On behalf of Goldring, an Oxfam spokesperson told IRIN: "Mark has received assurances that all due process were followed in checking the suitability of this donation and that the Humanitarian Leadership Academy can accept this generous support." Other trustees contacted by IRIN for this report either did not respond or referred enquiries to Save the Children.

An earlier controversy last year over Saudi humanitarian aid centred on a donation of $274 million, specifically for Yemen, that was held up by issues of independence and ethical concerns.

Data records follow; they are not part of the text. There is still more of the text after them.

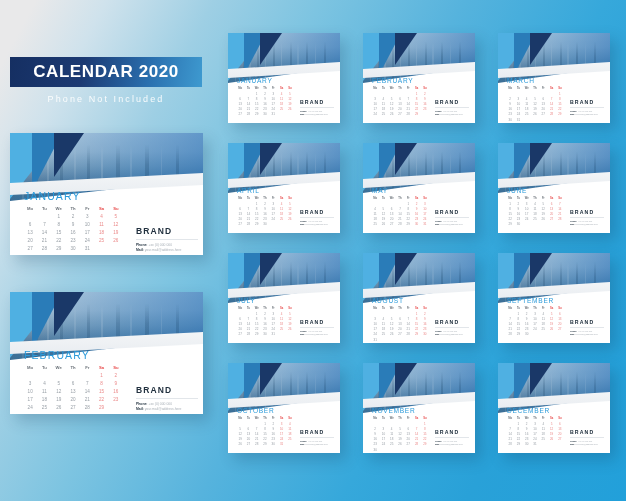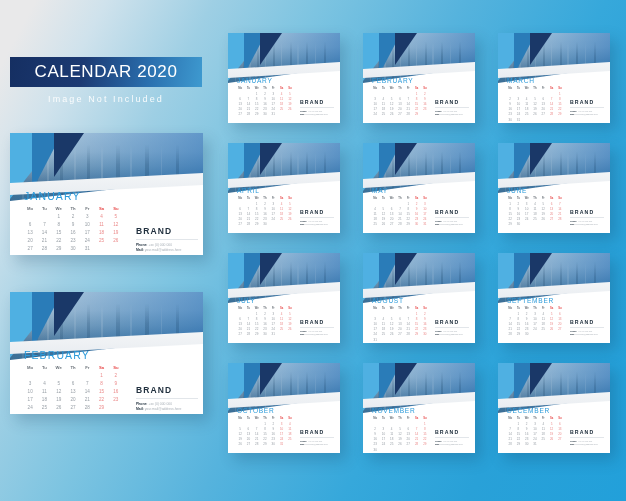--- a/index.html
+++ b/index.html
@@ -22,21 +22,21 @@
         #22a0da 100%);
   }
   
   .title-wrap{position:absolute;left:10px;top:57px;width:192px;}
   .title-bar{
     height:30px;width:192px;
     background:linear-gradient(100deg,#152f62 0%,#1c3a73 38%,#2a6fae 72%,#3e9ad0 100%);
     display:flex;align-items:center;justify-content:center;
   }
   .title-bar span{
-    color:#ffffff;font-weight:normal;font-size:17px;letter-spacing:0.6px;
+    color:#ffffff;font-weight:bold;font-size:17px;letter-spacing:0.6px;
     font-family:"Liberation Sans", sans-serif;
   }
   .subtitle{
     margin-top:7px;text-align:center;color:#ffffff;opacity:.92;
     font-size:9px;letter-spacing:2.1px;
   }
 
   
   .card{
     position:absolute;background:#ffffff;overflow:hidden;
@@ -153,21 +153,21 @@
 </style>
 </head>
 <body>
 
 <div class="stage">
 
   <div class="title-wrap">
     <div class="title-bar">
       <span>CALENDAR 2020</span>
     </div>
-    <div class="subtitle">Image Not Included</div>
+    <div class="subtitle">Phone Not Included</div>
   </div>
 
   <div id="featured-host">
       <div class="card big" style="left: 10px; top: 133px;">
         <div class="photo">
           <div class="sky"></div>
         </div>
         <div class="rib rib-a"></div>
         <div class="rib rib-b"></div>
         <div class="rib rib-c"></div>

Save the Children’s launch of the HLA was set back by funding issues. The 2014 annual report states that the venture “...was delayed until 2015 pending funding decisions”. The HLA has also now received backing from the UK, Norway, the Gates Foundation and Unilever, according to Save the Children. In open data published by the UK, Alwaleed’s donation matches a multi-year £20 million pledge from the UK’s Department for International Development.

Barakat told IRIN: “The real question is why did he not invest in the region… and why would he want to give it to Save the Children to do global work?… Clearly he is trying to get an international headline.”

The NGO staff member was adamant: “The point is obvious. The Saudis are violating every humanitarian rule in the book in Yemen… You, Save the Children, one of the leading INGOs in the world, you’re willing to take 20 million pounds from the Saudis for a quote-unquote humanitarian leadership academy… Right now, money talks, period.”